*** Material provided Section Begins ***

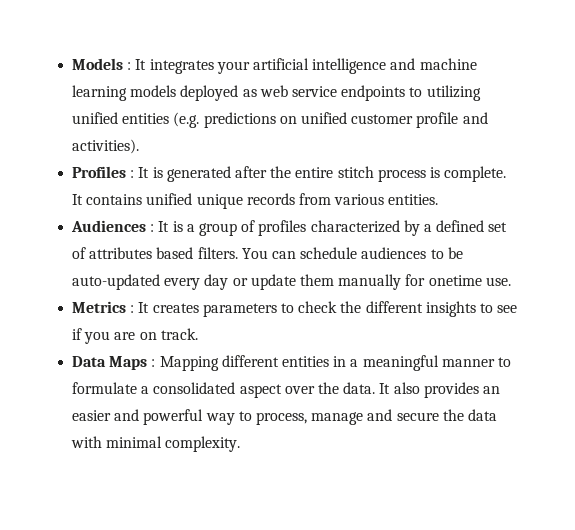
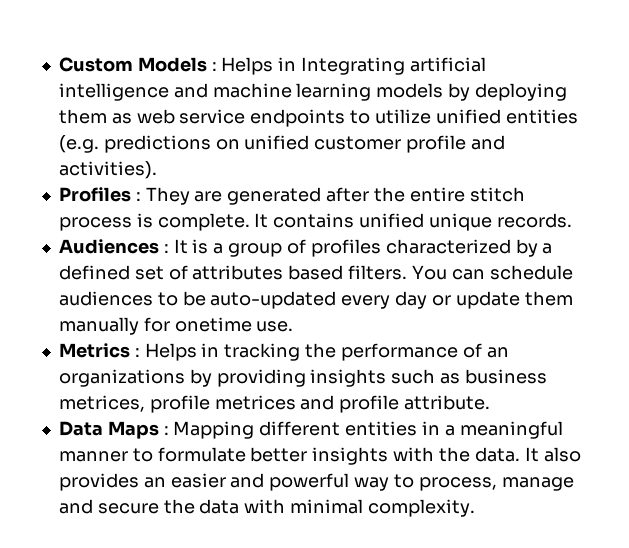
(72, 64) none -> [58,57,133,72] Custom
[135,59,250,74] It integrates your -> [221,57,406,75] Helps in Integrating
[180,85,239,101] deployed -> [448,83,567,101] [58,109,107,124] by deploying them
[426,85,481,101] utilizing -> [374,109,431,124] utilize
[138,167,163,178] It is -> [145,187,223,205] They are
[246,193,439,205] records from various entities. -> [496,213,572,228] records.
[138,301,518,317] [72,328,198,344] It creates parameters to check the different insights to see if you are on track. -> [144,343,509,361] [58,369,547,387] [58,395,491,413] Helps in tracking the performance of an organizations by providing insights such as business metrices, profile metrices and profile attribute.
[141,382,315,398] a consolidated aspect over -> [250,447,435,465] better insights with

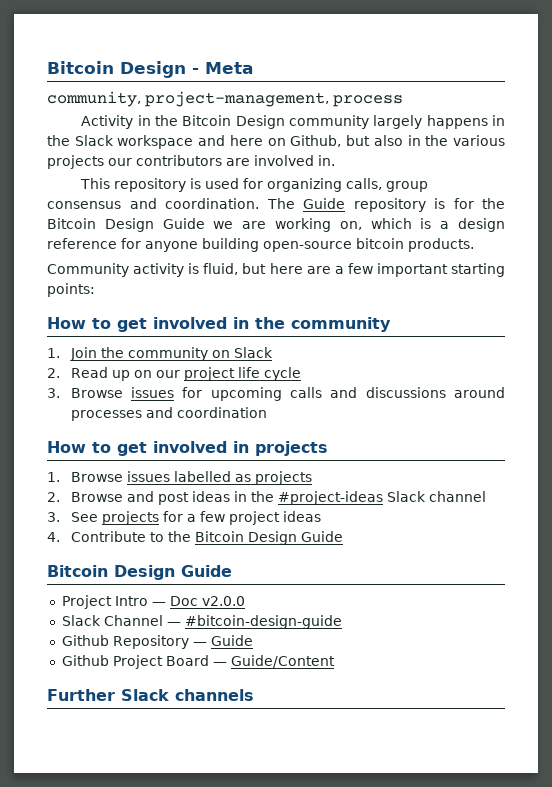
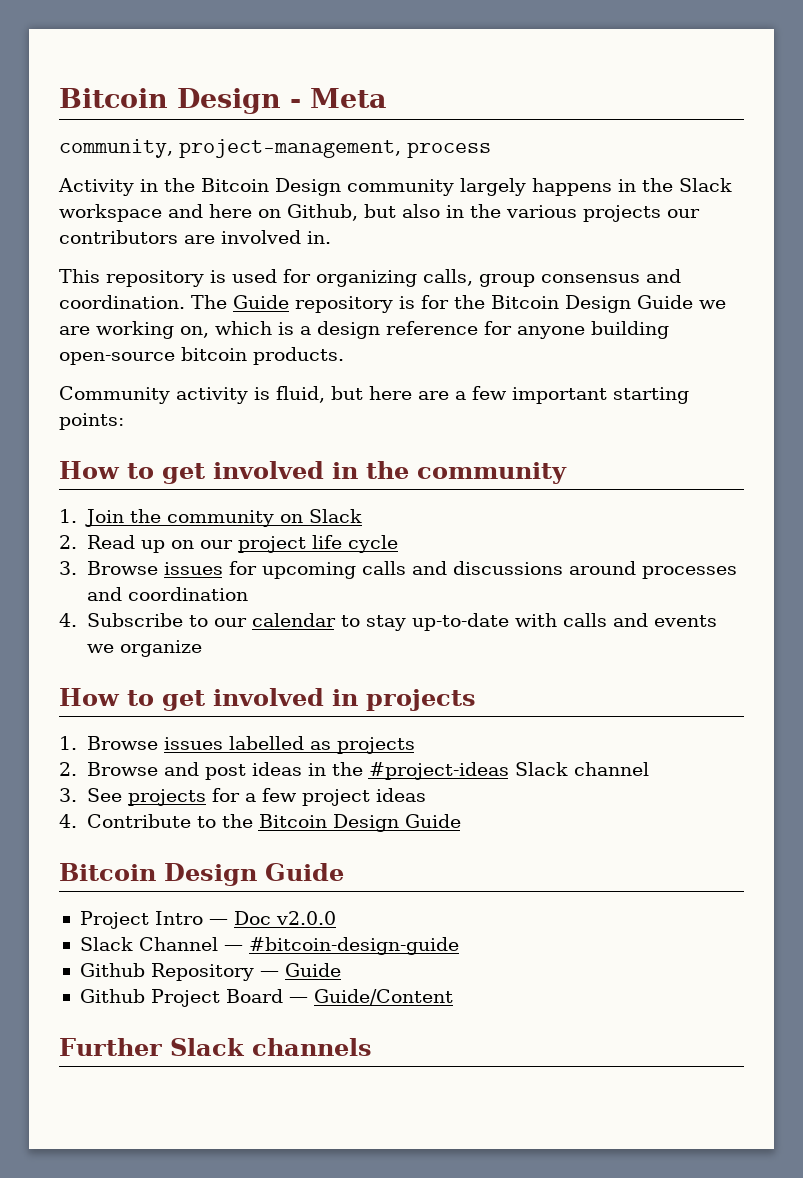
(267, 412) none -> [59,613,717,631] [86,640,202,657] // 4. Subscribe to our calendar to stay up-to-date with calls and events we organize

*** Material provided Section Ends ***

## Work required
Could you copy the data above exactly, leaving the pictures out?

## Task result
(72, 64) none -> [58,57,133,72] Custom
[135,59,250,74] It integrates your -> [221,57,406,75] Helps in Integrating
[180,85,239,101] deployed -> [448,83,567,101] [58,109,107,124] by deploying them
[426,85,481,101] utilizing -> [374,109,431,124] utilize
[138,167,163,178] It is -> [145,187,223,205] They are
[246,193,439,205] records from various entities. -> [496,213,572,228] records.
[138,301,518,317] [72,328,198,344] It creates parameters to check the different insights to see if you are on track. -> [144,343,509,361] [58,369,547,387] [58,395,491,413] Helps in tracking the performance of an organizations by providing insights such as business metrices, profile metrices and profile attribute.
[141,382,315,398] a consolidated aspect over -> [250,447,435,465] better insights with

(267, 412) none -> [59,613,717,631] [86,640,202,657] // 4. Subscribe to our calendar to stay up-to-date with calls and events we organize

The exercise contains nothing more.